Because of the inadequacy of medical therapy for AF, several procedures were developed in the 1980s aimed at treatment of AF. However, most of these were abandoned because of their inability to eliminate all three of the detrimental sequelae associated with AF.47–49 Nevertheless, they helped physicians gain fundamental knowledge about the mechanism of AF and laid a foundation for the development of the Cox-Maze procedure and its subsequent iterations. The Cox-Maze procedure today is recognized as the “gold standard” for surgical cure of AF. The next section briefly describes these various surgical procedures developed in an attempt to cure AF.
In 1980, Williams’ group developed the left atrial isolation procedure, which confined AF to the left atrium, thus restoring the remainder of the heart to normal sinus rhythm.49 This procedure had the advantage of restoring normal ventricular rhythm without requiring a permanent pacemaker. Because the sinoatrial node, atrioventricular node, and internodal conduction pathways are located in the right atrium and interatrial septum, the left atrial isolation procedure did not interfere with normal atrioventricular conduction.

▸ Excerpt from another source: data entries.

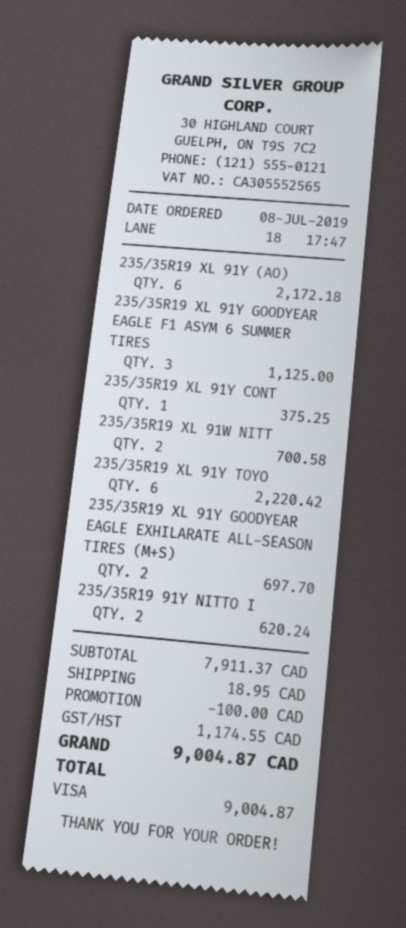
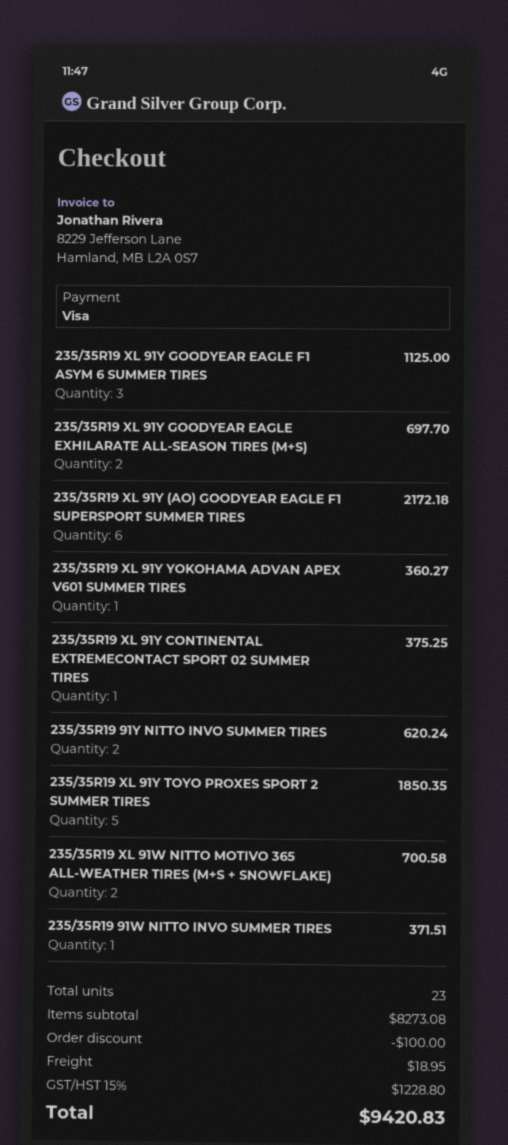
235/35R19 XL 91Y TOYO: 6 for 2220.42 -> 5 for 1850.35
235/35R19 XL 91Y YOKOHAMA ADVAN APEX V601 SUMMER TIRES: none -> 1 for 360.27
235/35R19 91W NITTO INVO SUMMER TIRES: none -> 1 for 371.51
subtotal: 7911.37 -> 8273.08
tax: 1174.55 -> 1228.80
total: 9004.87 -> 9420.83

Electrical isolation of the left atrium also unexpectedly restored normal cardiac hemodynamics. This occurred because the right atrium and the right ventricle contracted in synchrony after the procedure, providing a normal right-sided cardiac output that was then delivered to the left side of the heart. Although the left atrium was isolated, the left ventricle adapted immediately to the normal right-sided cardiac output and delivered a normal forward cardiac output.
By confining AF to the left atrium only, the left atrial isolation procedure eliminated two of the three detrimental sequelae of AF: irregular heartbeat and compromised cardiac hemodynamics. However, because the electrically isolated left atrium remained in AF, this procedure did not eliminate the risk of thromboembolism. It also did not address patients in whom the AF originated in the right atrium.

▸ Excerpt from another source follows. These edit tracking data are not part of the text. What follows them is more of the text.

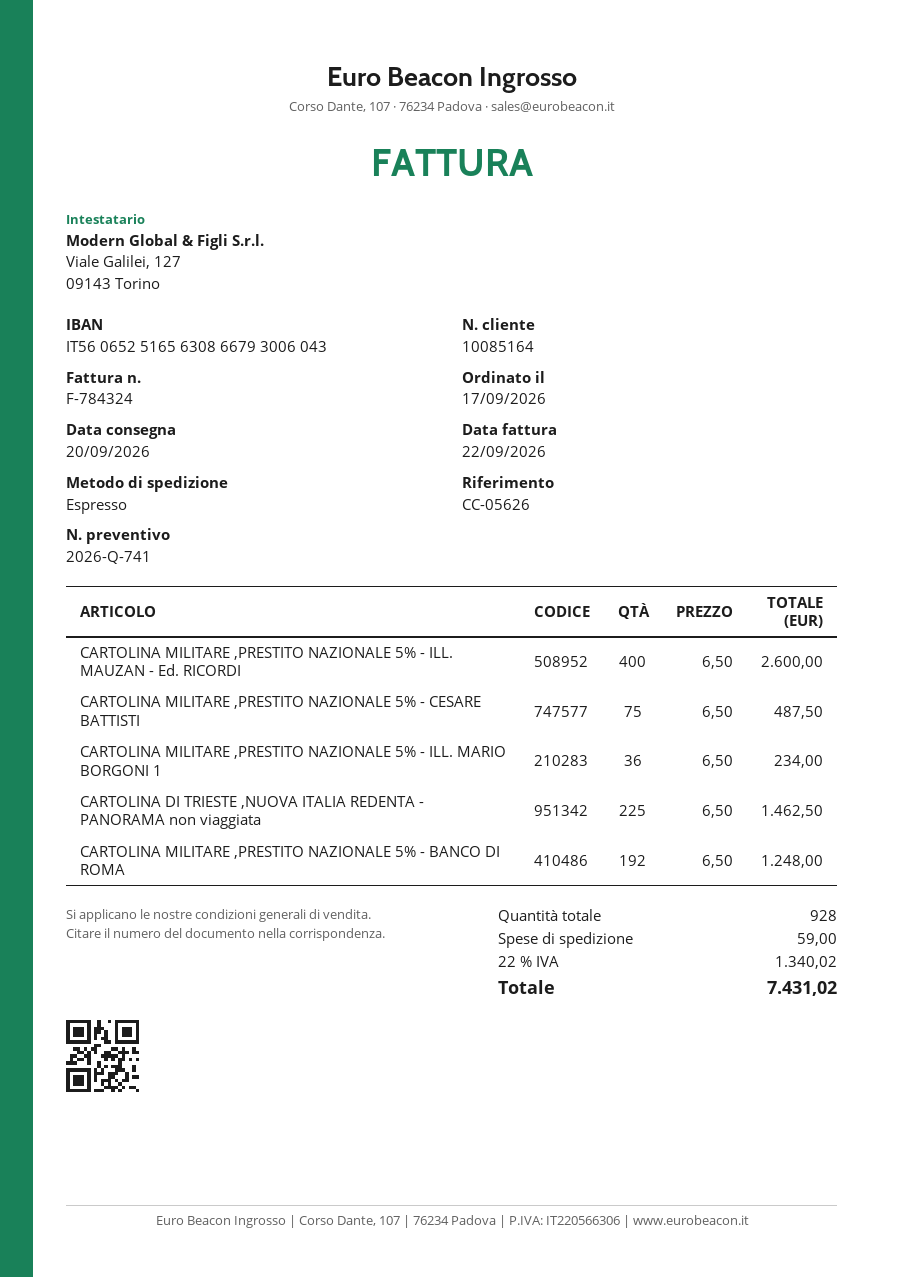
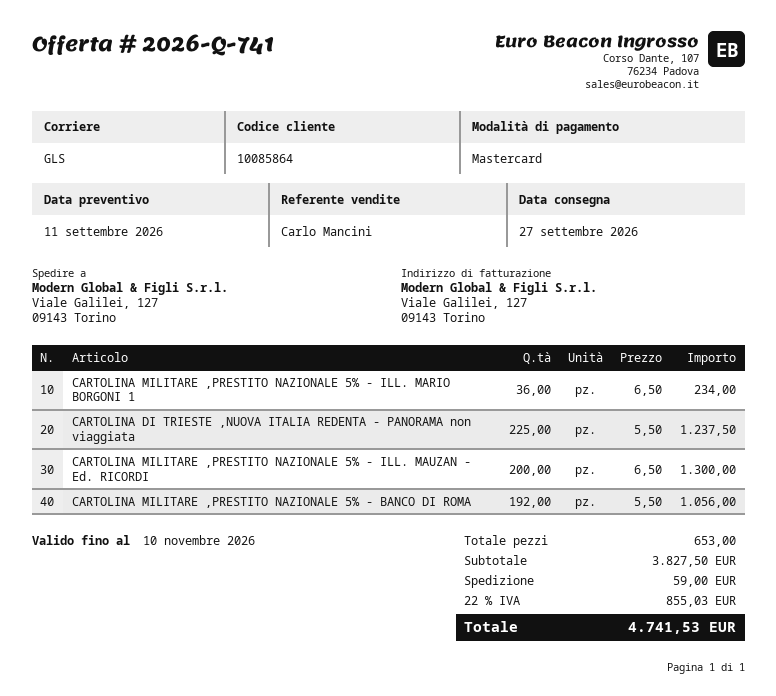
delivery date: 2026-09-20 -> 2026-09-27
customer number: 10085164 -> 10085864
shipping method: express -> GLS
CARTOLINA MILITARE ,PRESTITO NAZIONALE 5% - ILL. MAUZAN - Ed. RICORDI: 400 x 6.50 = 2600.00 -> 200 x 6.50 = 1300.00
CARTOLINA MILITARE ,PRESTITO NAZIONALE 5% - CESARE BATTISTI: 75 x 6.50 = 487.50 -> none
CARTOLINA DI TRIESTE ,NUOVA ITALIA REDENTA - PANORAMA non viaggiata: 225 x 6.50 = 1462.50 -> 225 x 5.50 = 1237.50
CARTOLINA MILITARE ,PRESTITO NAZIONALE 5% - BANCO DI ROMA: 192 x 6.50 = 1248.00 -> 192 x 5.50 = 1056.00
total quantity: 928 -> 653
tax: 22% = 1340.02 -> 22% = 855.03
total: 7431.02 -> 4741.53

In 1982, Scheinman and colleagues50 described the catheter fulguration of the His bundle, which controlled the irregular cardiac rhythm associated with AF and other refractory supraventricular arrhythmias. Similar to the left atrial isolation procedure, this procedure electrically isolated the arrhythmia to the atria. However, ablation of the His bundle necessitated implantating a permanent ventricular pacemaker to restore normal ventricular rhythm.
Unfortunately, His bundle ablation eliminated only the irregular heart beat. Both atria still remained in fibrillation, and the vulnerability to thromboembolism was unaffected. Atrioventricular contraction remained desynchronized, compromising cardiac hemodynamics. Despite its drawbacks, this remains a common current treatment of medically refractory AF.
In 1985, Guiraudon and associates51 introduced the corridor procedure for the treatment of AF. This was an operation that isolated a strip of atrial septum harboring both the sinoatrial node and the atrioventricular node, thereby allowing the sinoatrial node to drive the ventricles. This procedure corrected the irregular heart beat associated with AF, but both atria either remained in fibrillation or developed their own asynchronous intrinsic rhythm because they were isolated from the septal “corridor.” The atria were also isolated from their respective ventricles, thereby precluding the possibility of atrioventricular synchrony. The corridor procedure was soon abandoned because neither the hemodynamic compromise nor the risk of thromboembolism associated with AF was addressed.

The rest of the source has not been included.